Are HTML entities being parsed correctly? Hex vs decimal
yrps opened this issue · comments
Here is a segment of xhtml from an epub, extracted by epub2txt itself:
<p class="noindentz">“Hardware, says bunnie, is a world without secrets: if you go deep enough, even the most important key is expressed in silicon or fuses. bunnie’s is a world without mysteries, only unexplored spaces. This is a look inside a mind without peer.”</p>
Here is how it's rendered in a conventional epub reader, text copied and pasted:
“Hardware, says bunnie, is a world without secrets: if you go deep enough,
even the most important key is expressed in silicon or fuses. bunnie’s is a
world without mysteries, only unexplored spaces. This is a look inside a mind
without peer.”
—EDWARD SNOWDEN
And here is the output of epub2txt -w 100
:
舠Hardware, says bunnie, is a world without secrets: if you go deep enough, even the most
important key is expressed in silicon or fuses. bunnie舗s is a world without mysteries, only
unexplored spaces. This is a look inside a mind without peer.舡
舒EDWARD SNOWDEN
For example, the curvy right quote denoted by ”

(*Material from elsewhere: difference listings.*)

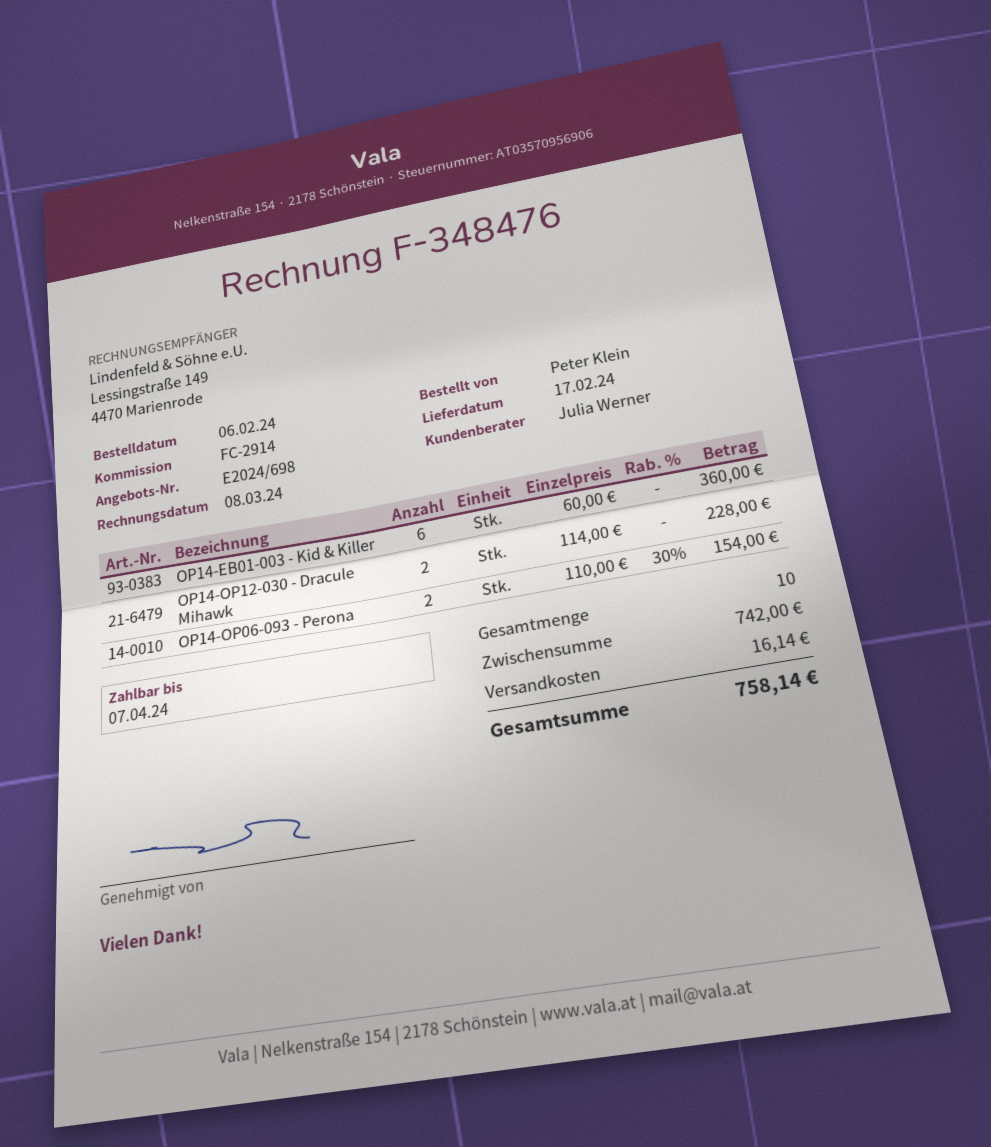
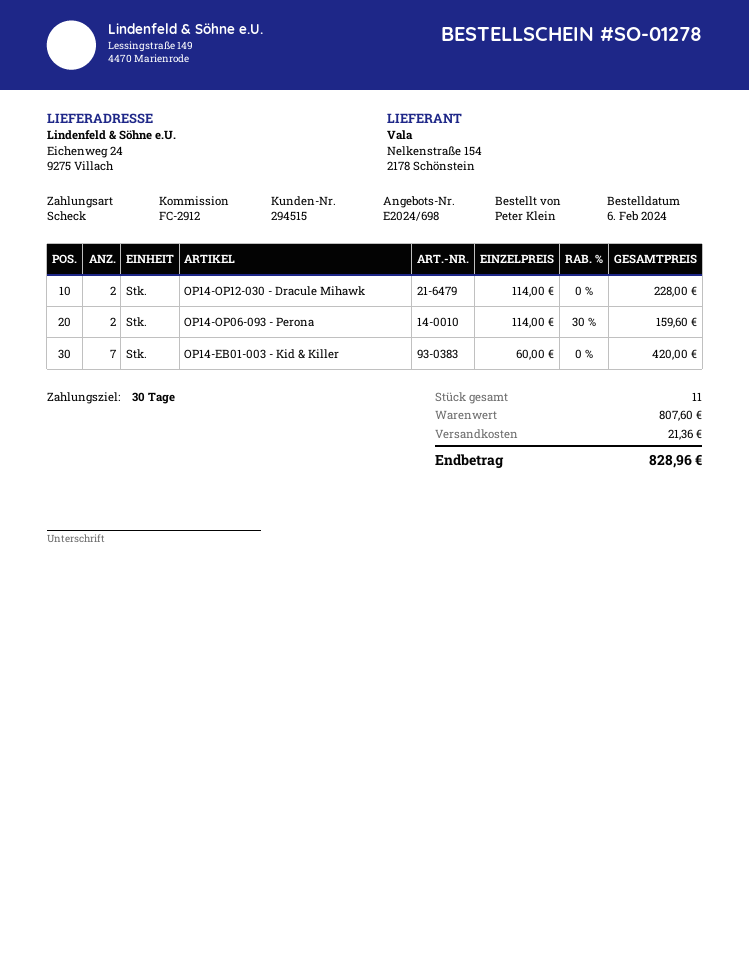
reference: FC-2914 -> FC-2912
OP14-EB01-003 - Kid & Killer: 6 x 60.00 = 360.00 -> 7 x 60.00 = 420.00
OP14-OP06-093 - Perona: 2 x 110.00 - 30% = 154.00 -> 2 x 114.00 - 30% = 159.60
total quantity: 10 -> 11
subtotal: 742.00 -> 807.60
shipping: 16.14 -> 21.36
total: 758.14 -> 828.96

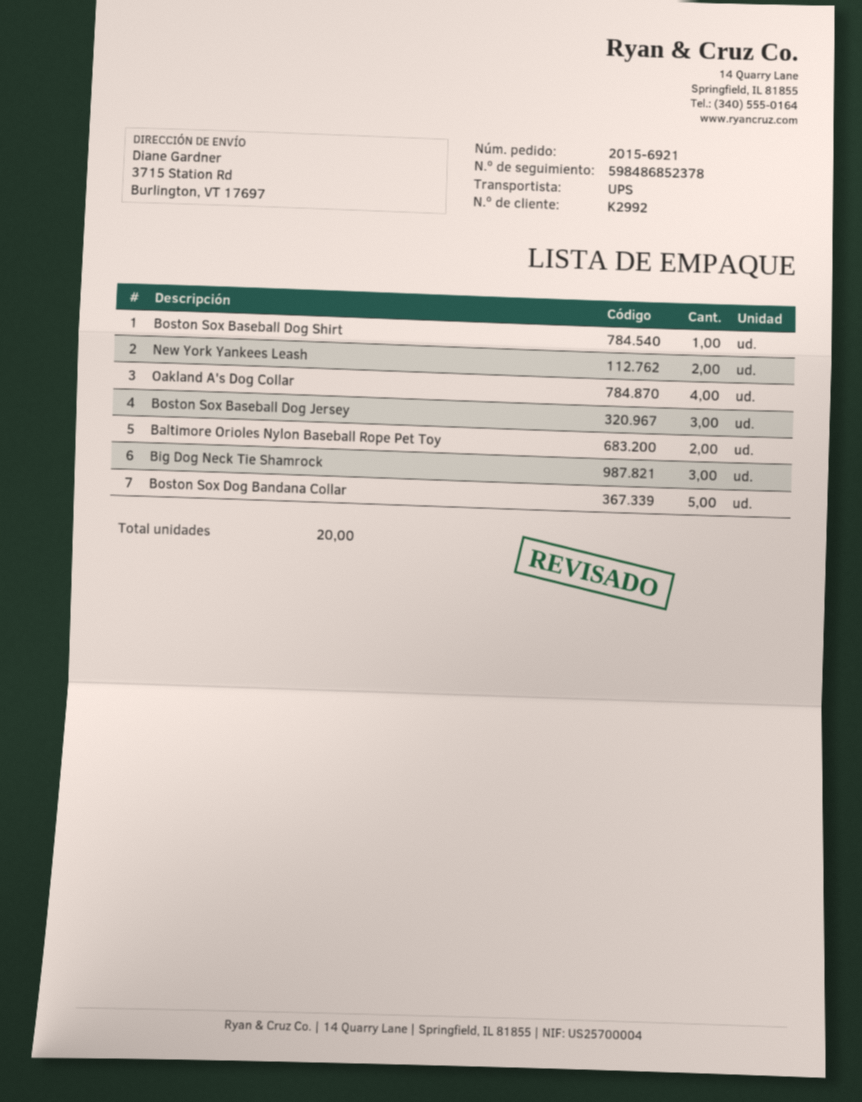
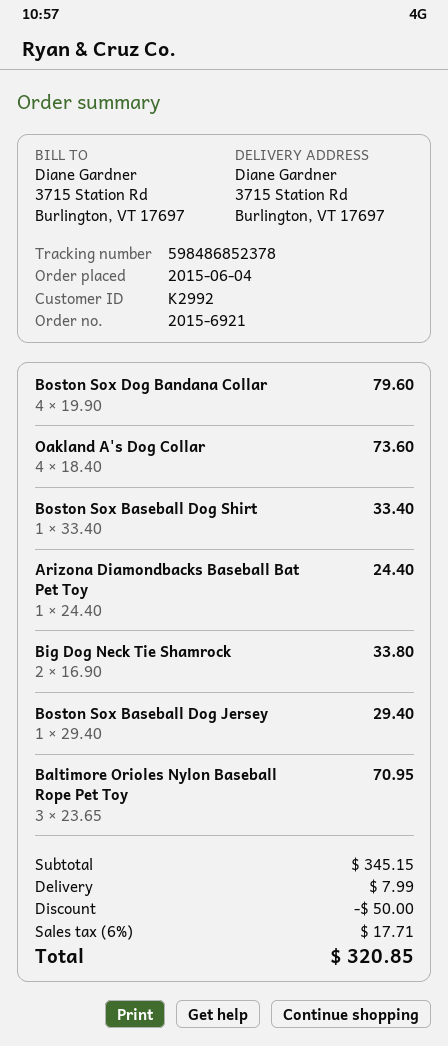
New York Yankees Leash: 2 -> none
Boston Sox Baseball Dog Jersey: 3 -> 1
Baltimore Orioles Nylon Baseball Rope Pet Toy: 2 -> 3
Big Dog Neck Tie Shamrock: 3 -> 2
Boston Sox Dog Bandana Collar: 5 -> 4
Arizona Diamondbacks Baseball Bat Pet Toy: none -> 1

is being rendered as a hanzi character,
https://www.fileformat.info/info/unicode/char/8221/index.htm, when it should be https://www.fileformat.info/info/unicode/char/201d/index.htm.
(8221)_10 == (201D)_16
For reference, HTML entities that have &#x
refer to hexadecimal code points, otherwise &#
is decimal:
https://www.w3.org/TR/xhtml1/#h-4.12
https://www.w3.org/TR/html40/charset.html#h-5.3.1
I think this issue is now fixed. Please re-open if it is not.